◆ **What the task asks**: Reproduce the listing in full. Omit the pictures.
- Opening Delimiter -
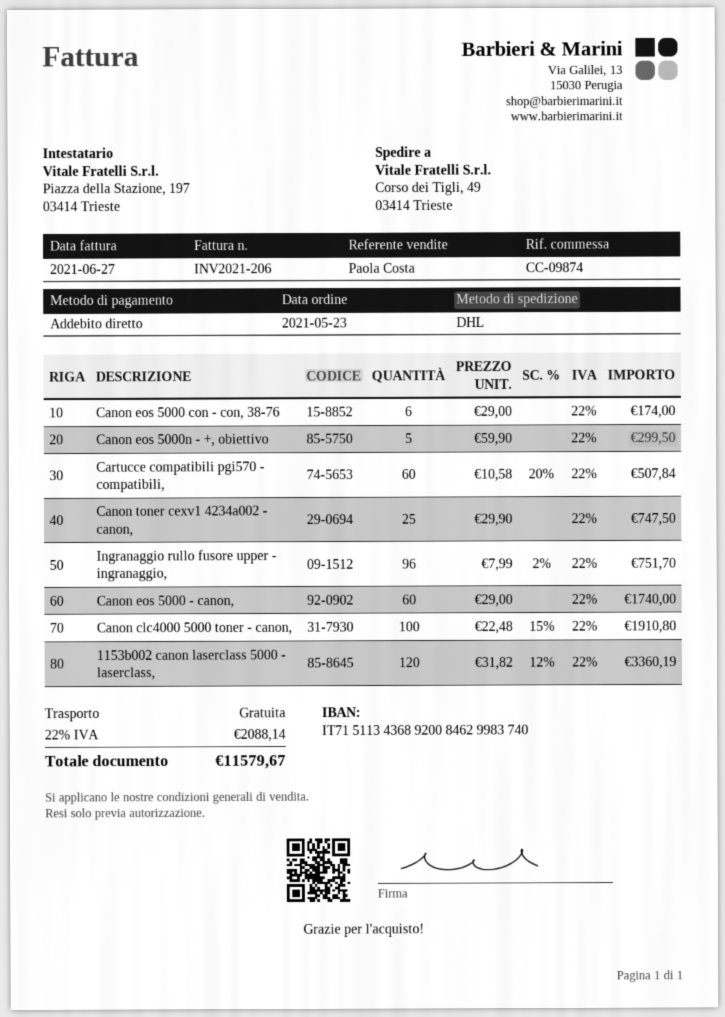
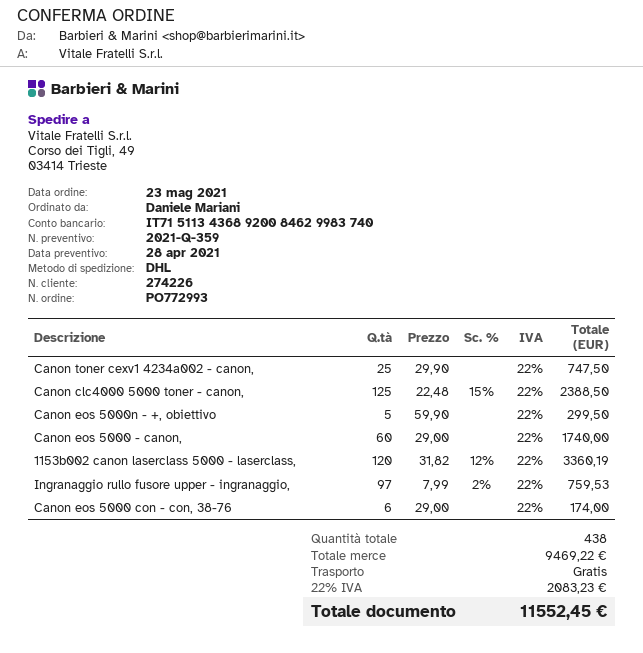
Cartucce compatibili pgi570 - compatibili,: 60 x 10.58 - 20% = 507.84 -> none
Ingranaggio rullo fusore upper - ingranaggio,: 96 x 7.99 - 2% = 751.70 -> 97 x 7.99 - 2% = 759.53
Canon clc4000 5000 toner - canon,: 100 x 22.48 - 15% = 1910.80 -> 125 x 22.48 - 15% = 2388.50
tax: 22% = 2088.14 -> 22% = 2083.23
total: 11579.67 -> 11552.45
- Closing Delimiter -
◆ **Answer section**:
Cartucce compatibili pgi570 - compatibili,: 60 x 10.58 - 20% = 507.84 -> none
Ingranaggio rullo fusore upper - ingranaggio,: 96 x 7.99 - 2% = 751.70 -> 97 x 7.99 - 2% = 759.53
Canon clc4000 5000 toner - canon,: 100 x 22.48 - 15% = 1910.80 -> 125 x 22.48 - 15% = 2388.50
tax: 22% = 2088.14 -> 22% = 2083.23
total: 11579.67 -> 11552.45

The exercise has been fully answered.